Each record that follows is to be duplicated exactly, though its pictures are not.

(Beginning of Extracted records)

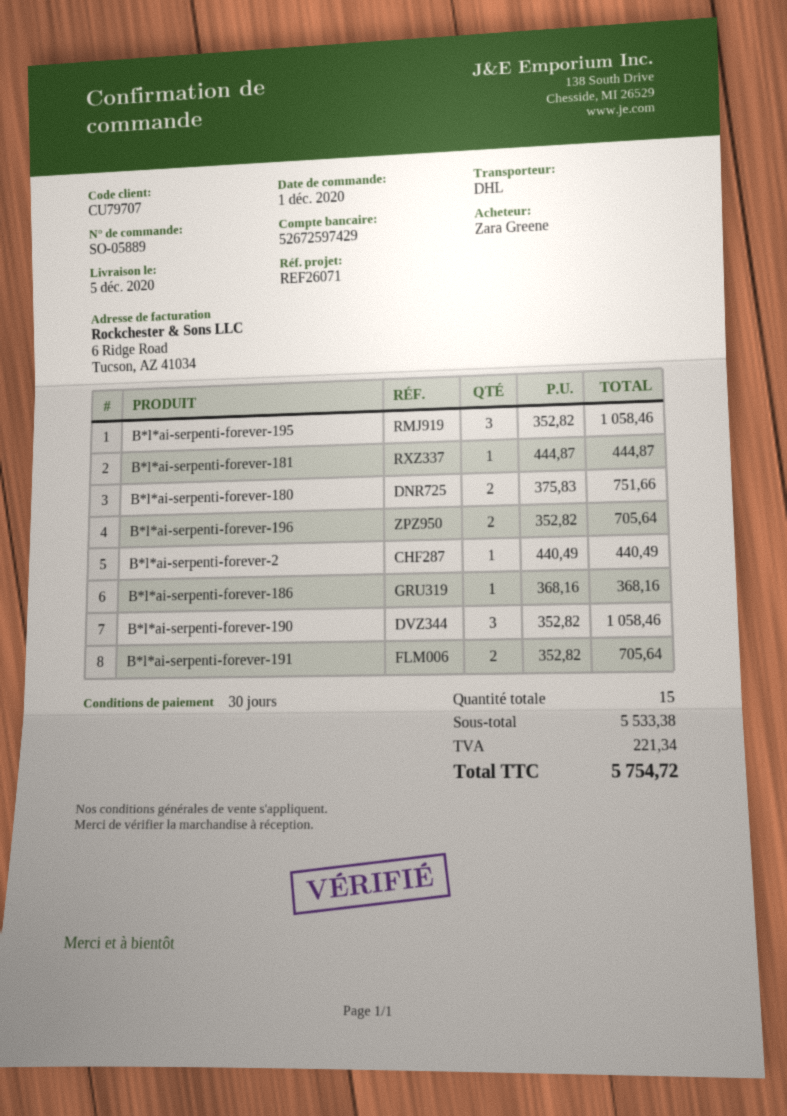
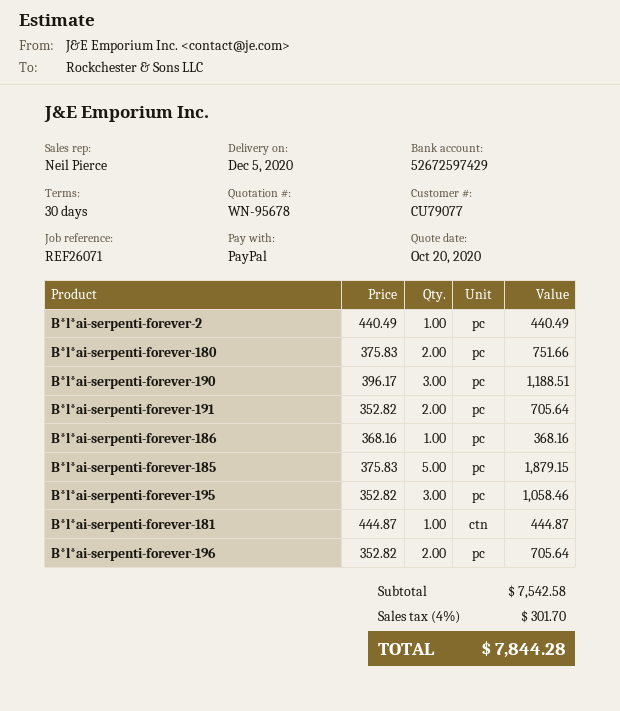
customer number: CU79707 -> CU79077
B*l*ai-serpenti-forever-190: 3 x 352.82 = 1058.46 -> 3 x 396.17 = 1188.51
B*l*ai-serpenti-forever-185: none -> 5 x 375.83 = 1879.15
subtotal: 5533.38 -> 7542.58
tax: 221.34 -> 301.70
total: 5754.72 -> 7844.28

(End of Extracted records)

_Task solution_
customer number: CU79707 -> CU79077
B*l*ai-serpenti-forever-190: 3 x 352.82 = 1058.46 -> 3 x 396.17 = 1188.51
B*l*ai-serpenti-forever-185: none -> 5 x 375.83 = 1879.15
subtotal: 5533.38 -> 7542.58
tax: 221.34 -> 301.70
total: 5754.72 -> 7844.28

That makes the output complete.